Dalam menghadapi industrialisasi Eropa dan Amerika, Dewey berpendirian bahwa sistem pendidikan sekolah harus diubah. Sains, menurutnya, tidak mesti diperoleh dari buku-buku, melainkan harus diberikan kepada siswa melalui praktek dan tugas-tugas yang berguna. Belajar harus lebih banyak difokuskan melalui tindakan dari pada melalui buku. Dewey percaya terhadap adanya pembagian yang tepat antara teori dan praktek. Hal ini membuat Dewey demikian lekat dengan atribut learning by doing. Yang dimaksud di sini bukan berarti ia menyeru anti intelektual, tetapi untuk mengambil kelebihan fakta bahwa manusia harus aktif, penuh minat dan siap mengadakan eksplorasi.
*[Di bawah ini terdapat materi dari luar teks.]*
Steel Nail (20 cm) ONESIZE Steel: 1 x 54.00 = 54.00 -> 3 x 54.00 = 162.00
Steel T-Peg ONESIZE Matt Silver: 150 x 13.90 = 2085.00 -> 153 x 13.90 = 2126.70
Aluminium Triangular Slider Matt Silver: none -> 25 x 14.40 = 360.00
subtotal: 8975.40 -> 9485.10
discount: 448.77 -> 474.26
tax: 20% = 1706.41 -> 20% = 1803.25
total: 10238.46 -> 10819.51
Dalam masyarakat industri, sekolah harus merupakan miniatur lokakarya dan miniatur komunitas. Belajar haruslah dititiktekankan pada praktek dan trial and error. Akhirnya, pendidikan harus disusun kembali bukan hanya sebagai persiapan menuju kedewasaan, tetapi pendidikan sebagai kelanjutan pertumbuhan pikiran dan kelanjutan penerang hidup. Sekolah hanya dapat memberikan kita alat pertumbuhan mental, sedangkan pendidikan yang sebenarnya adalah saat kita telah meninggalkan bangku sekolah, dan tidak ada alasan mengapa pendidikan harus berhenti sebelum kematian menjemput.
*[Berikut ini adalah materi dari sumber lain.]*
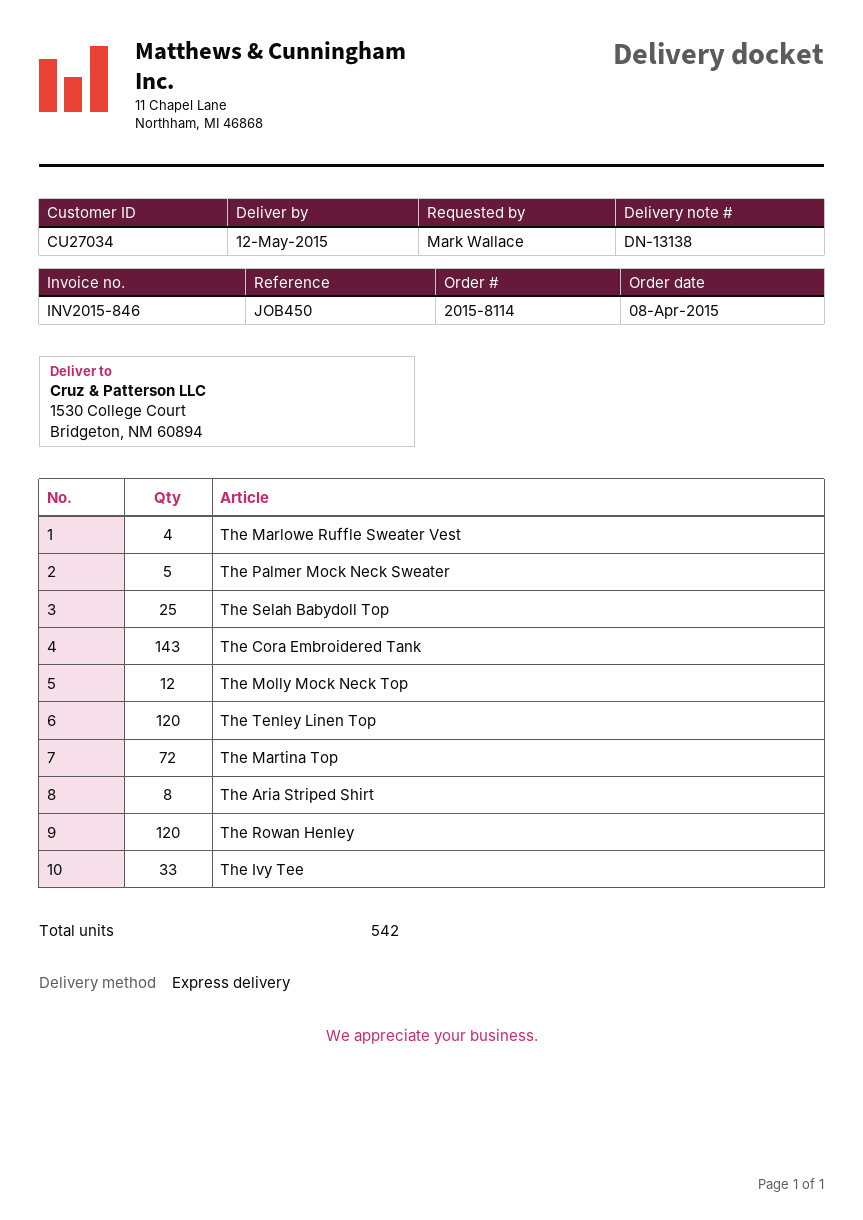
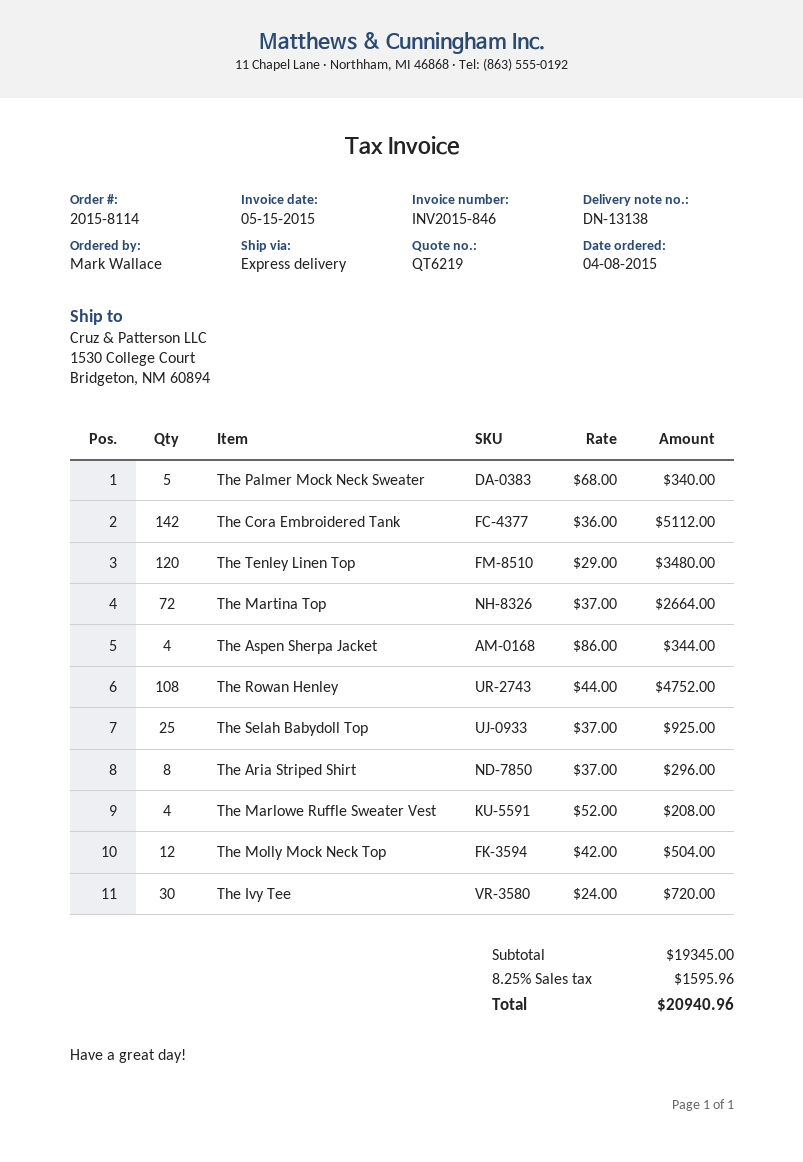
The Cora Embroidered Tank: 143 -> 142
The Rowan Henley: 120 -> 108
The Ivy Tee: 33 -> 30
The Aspen Sherpa Jacket: none -> 4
Tujuan pendidikan adalah efisiensi sosial dengan cara memberikan kemampuan untuk berpartisipasi dalam kegiatan-kegiatan demi pemenuhan kepentingan dan kesejahteraan bersama secara bebas dan maksimal. Tata susunan masyarakat yang dapat menampung individu yang memiliki efisiensi di atas adalah sistem demokrasi yang didasarkan atas kebebasan, asas saling menghormati kepentingan bersama, dan asas ini merupakan sarana kontrol sosial. Mengenai konsep demokrasi dalam pendidikan, Dewey berpendapat bahwa dalam proses belajar siswa harus diberikan kebebasan mengeluarkan pendapat. Siswa harus aktif dan tidak hanya menerima pengetahuan yang diberikan oleh guru. Begitu pula, guru harus menciptakan suasana agar siswa senantiasa merasa haus akan pengetahuan.
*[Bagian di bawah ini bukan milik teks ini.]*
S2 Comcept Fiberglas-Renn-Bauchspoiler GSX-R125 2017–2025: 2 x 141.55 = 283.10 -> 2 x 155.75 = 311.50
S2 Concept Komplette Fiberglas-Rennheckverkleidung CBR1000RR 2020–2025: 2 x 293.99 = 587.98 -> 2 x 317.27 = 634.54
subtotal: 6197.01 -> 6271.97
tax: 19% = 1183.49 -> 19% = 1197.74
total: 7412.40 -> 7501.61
Karena pendidikan merupakan proses masyarakat dan banyak terdapat macam masyarakat, maka suatu kriteria untuk kritik dan pembangunan pendidikan mengandung cita-cita utama dan istimewa. Masyarakat yang demikian harus memiliki semacam pendidikan yang memberikan interes perorangan kepada individu dalam hubungan kemasyarakatan dan mempunyai pemikiran yang menjamin perubahan-perubahan sosial.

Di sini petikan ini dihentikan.